1) La difusión del disco conduce a un desaliento progresivo del diletantismo musical. Desaparecen las pequeñas comunidades de aficionados que se reunían para ejecutar tríos o cuartetos (sobreviven algunas de estas pequeñas comunidades en los países nórdicos, y también en Inglaterra, para reunirse participan en festivales organizados a este fin, como el de Dartington). Desaparece el ejecutante privado: la señorita de buena familia que toca el piano en casa. Por consiguiente, desaparece la educación musical coactada, que ha producido generaciones de jóvenes violinistas inhibidos y la figura típica de la fastidiosa rascatripas (magistralmente retratada en la Maggie-Petronilla de McManus). La gente escucha música reproducida y ya no aprende a «producir» música; y, sin embargo, la música se comprende a fondo produciéndola y no simplemente escuchándola. En conjunto, la desaparición del aficionado representa una pérdida cultural y agota un potencial vivo de fuerzas musicales. El fenómeno del joven que practica el jazz en la orquesta estudiantil representa una forma de recuperación, en muchos casos valiosísima, pero de dimensiones limitadas. Mientras aumenta el nivel general del alfabetismo y de la cultura, disminuye el número de los que saben leer música. Este empobrecimiento sólo puede remediarse con una educación escolar que tenga en cuenta la nueva situación que se ha creado a consecuencia de la difusión del disco.
2) A modo de réplica positiva, la difusión del disco desanima a las ejecuciones públicas de nivel mediocre, suprime toda razón de ser a los pequeños conjuntos sinfónicos y a las compañías operísticas destinadas a las giras por provincias, que, si por un lado cumplían una valiosa función «informativa», por otro lado difundían interpretaciones de mala calidad. Ahora el disco realiza la misma función informativa, de una manera más intensa y amplia, ofreciendo tan sólo, no obstante, interpretaciones de alto nivel. El campo del consumo se limita a las ejecuciones en vivo realizadas por valiosos intérpretes y a la reproducción y venta de las mismas.

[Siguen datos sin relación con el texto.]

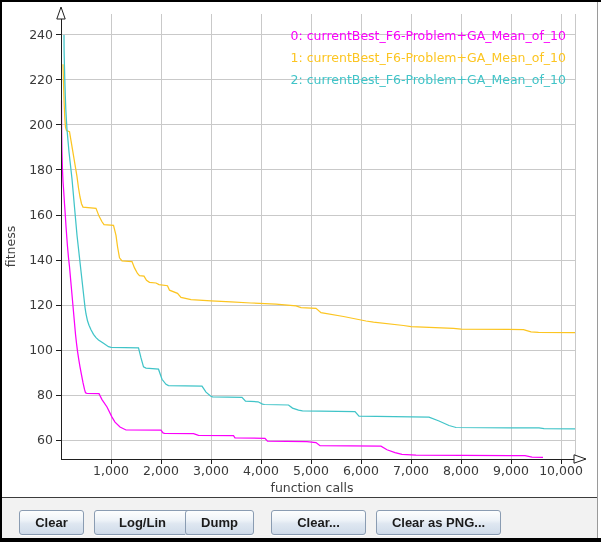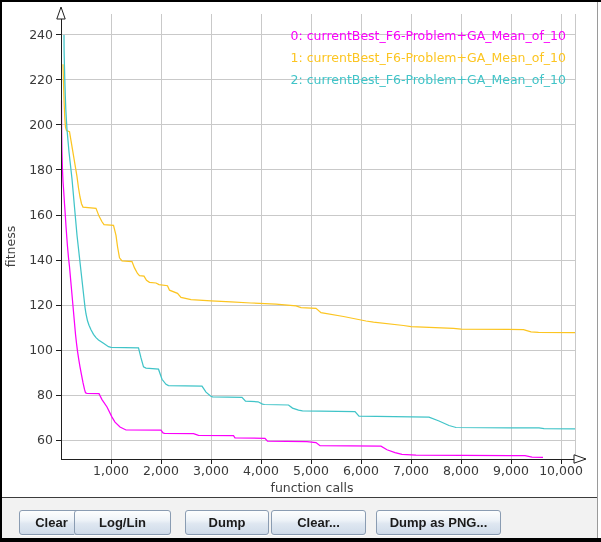--- a/index.html
+++ b/index.html
@@ -20,22 +20,22 @@
   .btn{
     position:absolute;top:12px;height:25px;
     border:1px solid #8a9cb2;border-radius:3px;
     background:linear-gradient(to bottom,#fdfefe 0%,#eef3f8 40%,#dfe7f1 55%,#d3deeb 90%,#ccd8e7 100%);
     box-shadow:0 1px 0 rgba(255,255,255,.9);
     font-family:"Liberation Sans","DejaVu Sans",sans-serif;
     font-size:13px;font-weight:bold;color:#1b1b1b;
     line-height:23px;padding:0;cursor:default;
   }
   .btn-clear{left:17px;width:65px;}
-  .btn-loglin{left:72px;width:97px;}
-  .btn-dump{left:183px;width:84px;}
+  .btn-loglin{left:92px;width:97px;}
+  .btn-dump{left:183px;width:69px;}
   .btn-export{left:269px;width:95px;}
   .btn-save{left:374px;width:125px;}
 </style>
 </head>
 <body>
 
 <div class="window">
   <div class="chart-panel">
     <svg id="plot" width="595" height="495">
         <line x1="109" y1="12" x2="109" y2="457" stroke="#c9c9c9" stroke-width="1" shape-rendering="crispEdges"></line>
@@ -112,19 +112,19 @@
         <text x="564" y="60" text-anchor="end" font-size="12.5" fill="#fcc521">1: currentBest_F6-Problem+GA_Mean_of_10</text>
         <text x="564" y="82" text-anchor="end" font-size="12.5" fill="#40c4c8">2: currentBest_F6-Problem+GA_Mean_of_10</text>
       </svg>
   </div>
   <div class="separator"></div>
   <div class="button-bar">
     <button class="btn btn-clear">Clear</button>
     <button class="btn btn-loglin">Log/Lin</button>
     <button class="btn btn-dump">Dump</button>
     <button class="btn btn-export">Clear...</button>
-    <button class="btn btn-save">Dump as PNG...</button>
+    <button class="btn btn-save">Clear as PNG...</button>
   </div>
   <div class="frame-top"></div>
   <div class="frame-left"></div>
   <div class="frame-bottom"></div>
   <div class="frame-right"></div>
 </div>
 
 </body></html>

3) Sin embargo, en su obra de difusión, el disco propaga sólo un repertorio comercialmente universal, alienta una determinada pereza cultural y una desconfianza hacia la música insólita. En tanto que el concierto en vivo puede introducir en un programa aceptable incluso músicas «difíciles» de imponer al propio público, el disco deber vender y vende «tan sólo lo que gusta». Estos límites puede obviarlos una buena política cultural radiofónica: el programa radiofónico tiene la misma intachabilidad que el del concierto.
4) Por otra parte, dada su difusión, el disco —ya sea, sin embargo, gracias a fenómenos esnobísticos— introduce en el aprecio musical a enormes grupos humanos que vivían al margen de una civilización del concierto. Sería injusto subestimar este hecho: personas que antes jamás habrían podido escuchar una sinfonía de Beethoven dirigida por un gran maestro, tienen hoy a su disposición el producto y pueden sentirse inducidas a oír en vivo la misma música en una sala de conciertos.
5) En este punto nace el problema de si la extrema disponibilidad del producto sonoro, ya sea a través del disco, ya a través de la radio, al eliminar el esfuerzo que había que hacer antes para «merecerse» la música (o producirla uno mismo o someterse al trabajo organizativo de peregrinar hasta la sala de conciertos más próxima, aceptando todo un ritual y disponiéndose psicológicamente a un consumo consciente y calculado) no contribuye a embotar la sensibilidad y a reducir la música a un objeto que ya no es de «audición» consciente, sino de trasfondo sonoro «percibido» como complemento habitual de otras operaciones domésticas, como la lectura, la comida, la conversación o el coloquio sentimental. La posibilidad de amarse sobre un «fondo» de música de cuerda, en otro tiempo reservada a los más impúdicos de los monarcas, se halla hoy a disposición de cualquier esteta pequeñoburgués. Si al disco se le añade la radiodifusión o —típico aparato para crear ambientes musicales— el hilo musical, habrá que admitir que el problema es más bien importante y nuevo en la historia del gusto y de las costumbres. Y si las consecuencias pueden ser limitadas en lo que respecta a la difusión de música «culta», el panorama cambia al pasar a la música ligera.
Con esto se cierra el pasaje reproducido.